Evidence has demonstrated that elevated CCND1 expression correlates with reduced survival in several different cancers [13–15]. Here, we have shown for the first time that high expression of CCND1 was associated with decreased overall survival of patients with RGA and was also associated with decreased overall survival in RGA patients treat with fluoropyrimidine plus platinum or fluoropyrimidine only after resection. Additionally, CCND1 expression was also a prognostic biomarker for the effect of chemotherapy. The overall survival of patients treated with fluoropyrimidine plus platinum after surgery was significantly longer than of those treated with fluoropyrimidine only when analyzed by both Kaplan–Meier survival curves and multivariate Cox regression analyses on the basis of low or high CCND1 expression. Patients treated with fluoropyrimidine plus platinum after resection exhibited a significantly greater overall survival time compared with those treated with fluoropyrimidine only in both high CCND1 and low CCND1 expression groups.

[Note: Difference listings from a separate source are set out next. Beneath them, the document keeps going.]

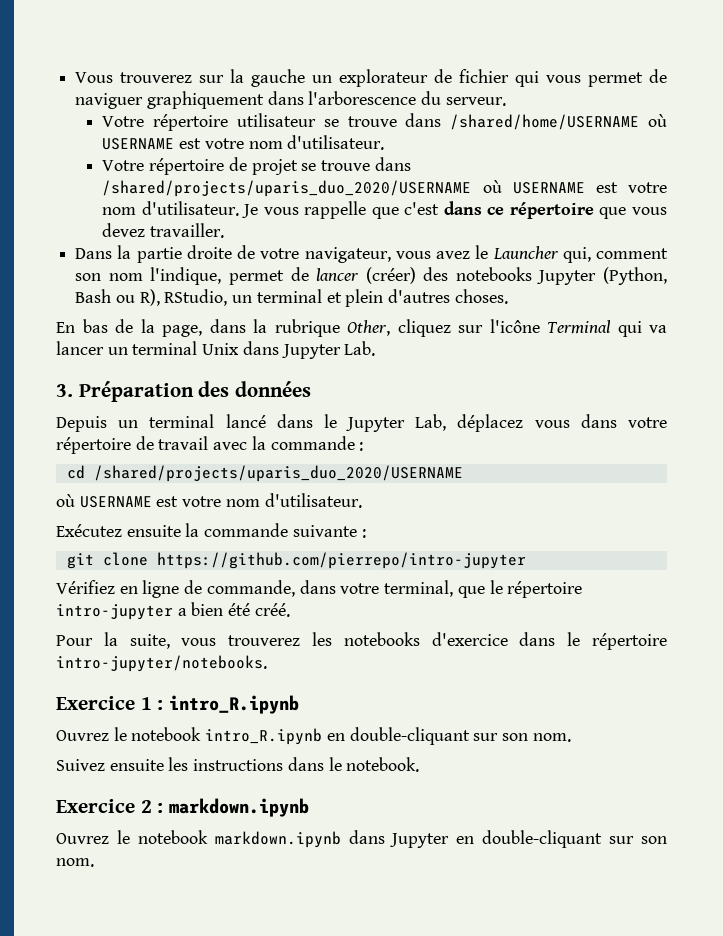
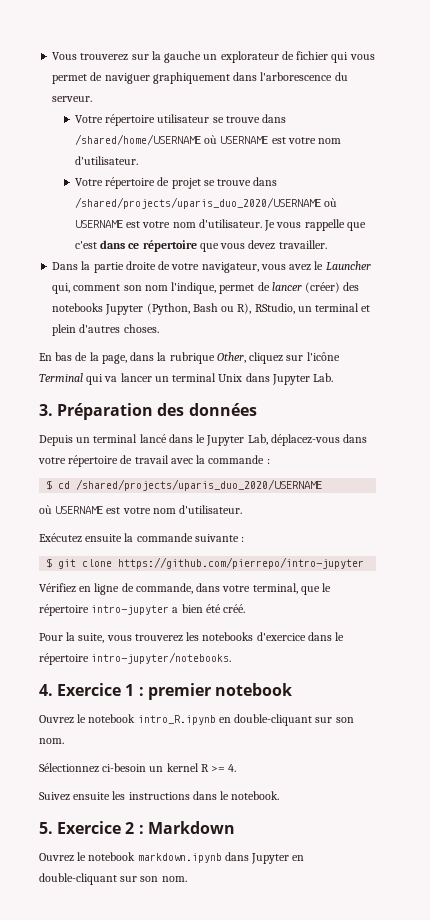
- Depuis un terminal lancé dans le Jupyter Lab, déplacez vous dans votre répertoire de travail avec la commande :
+ Depuis un terminal lancé dans le Jupyter Lab, déplacez-vous dans votre répertoire de travail avec la commande :
- cd /shared/projects/uparis_duo_2020/USERNAME
+ $ cd /shared/projects/uparis_duo_2020/USERNAME
- git clone https://github.com/pierrepo/intro-jupyter
+ $ git clone https://github.com/pierrepo/intro-jupyter
- Exercice 1 : intro_R.ipynb
+ 4. Exercice 1 : premier notebook
+ Sélectionnez ci-besoin un kernel R >= 4.
- Exercice 2 : markdown.ipynb
+ 5. Exercice 2 : Markdown

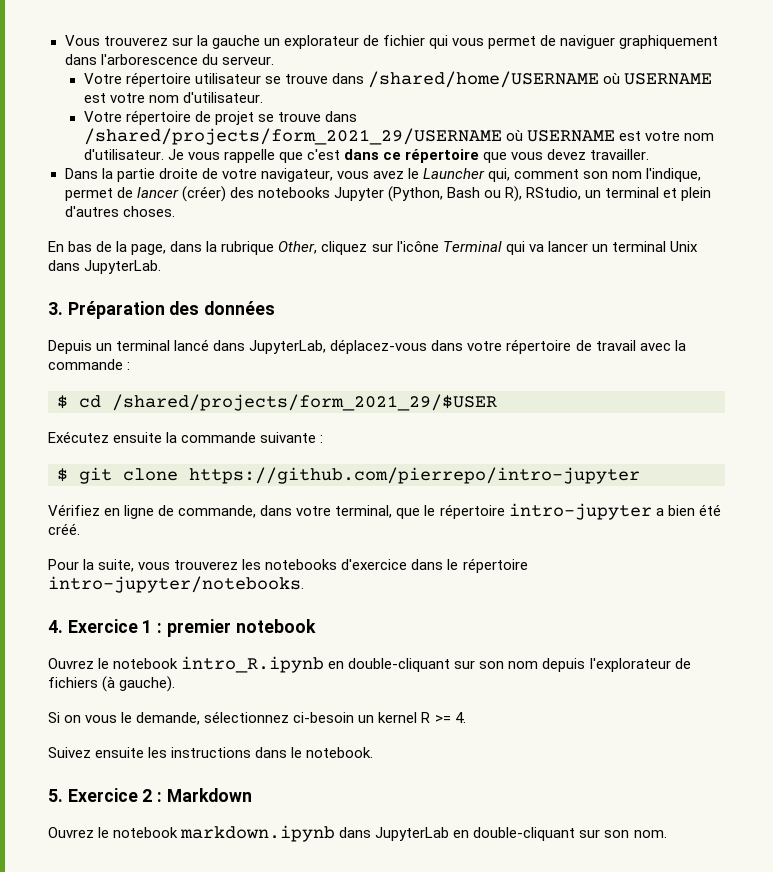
- Votre répertoire de projet se trouve dans /shared/projects/uparis_duo_2020/USERNAME où USERNAME est votre nom d'utilisateur.
+ Votre répertoire de projet se trouve dans /shared/projects/form_2021_29/USERNAME où USERNAME est votre nom d'utilisateur.
- En bas de la page, dans la rubrique Other, cliquez sur l'icône Terminal qui va lancer un terminal Unix dans Jupyter Lab.
+ En bas de la page, dans la rubrique Other, cliquez sur l'icône Terminal qui va lancer un terminal Unix dans JupyterLab.
- Depuis un terminal lancé dans le Jupyter Lab, déplacez-vous dans votre répertoire de travail avec la commande :
+ Depuis un terminal lancé dans JupyterLab, déplacez-vous dans votre répertoire de travail avec la commande :
- $ cd /shared/projects/uparis_duo_2020/USERNAME
- où USERNAME est votre nom d'utilisateur.
+ $ cd /shared/projects/form_2021_29/$USER
- Ouvrez le notebook intro_R.ipynb en double-cliquant sur son nom.
- Sélectionnez ci-besoin un kernel R >= 4.
+ Ouvrez le notebook intro_R.ipynb en double-cliquant sur son nom depuis l'explorateur de fichiers (à gauche).
+ Si on vous le demande, sélectionnez ci-besoin un kernel R >= 4.
- Ouvrez le notebook markdown.ipynb dans Jupyter en double-cliquant sur son nom.
+ Ouvrez le notebook markdown.ipynb dans JupyterLab en double-cliquant sur son nom.

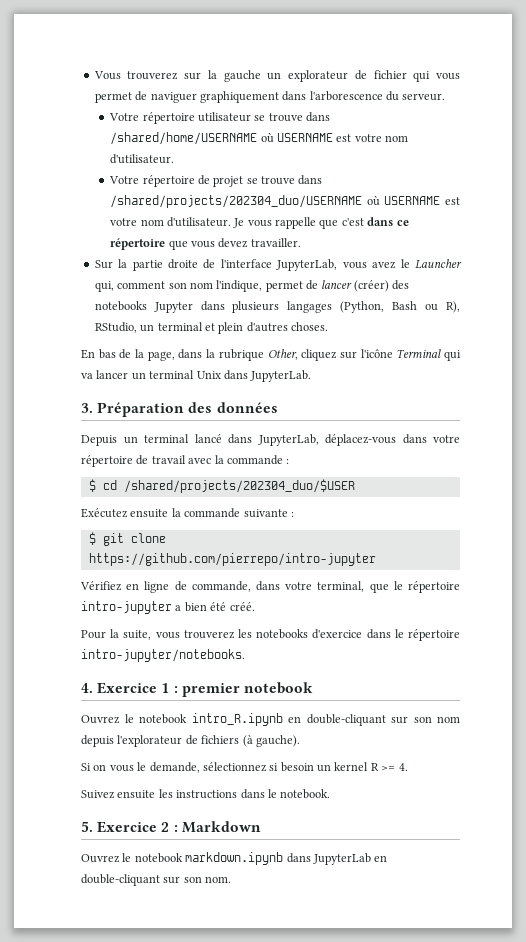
- Votre répertoire de projet se trouve dans /shared/projects/form_2021_29/USERNAME où USERNAME est votre nom d'utilisateur.
+ Votre répertoire de projet se trouve dans /shared/projects/202304_duo/USERNAME où USERNAME est votre nom d'utilisateur.
- Dans la partie droite de votre navigateur, vous avez le Launcher qui, comment son nom l'indique, permet de lancer (créer) des notebooks Jupyter (Python, Bash ou R), RStudio, un terminal et plein d'autres choses.
+ Sur la partie droite de l'interface JupyterLab, vous avez le Launcher qui, comment son nom l'indique, permet de lancer (créer) des notebooks Jupyter dans plusieurs langages (Python, Bash ou R), RStudio, un terminal et plein d'autres choses.
- $ cd /shared/projects/form_2021_29/$USER
+ $ cd /shared/projects/202304_duo/$USER
- Si on vous le demande, sélectionnez ci-besoin un kernel R >= 4.
+ Si on vous le demande, sélectionnez si besoin un kernel R >= 4.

The correlation of biomarker expression with both survival and treatment modality has been demonstrated previously in RGA patients by Squires et al. [16]. The study found that excision repair cross-complementing gene-1 (ERCC1) expression was not related with decreased or increased overall survival of patients with RGA, but high ERCC1 expression was related with an increased overall survival in a subset of patients who underwent resection only, and reduced overall survival in a subset of patients who received additional chemotherapy [16].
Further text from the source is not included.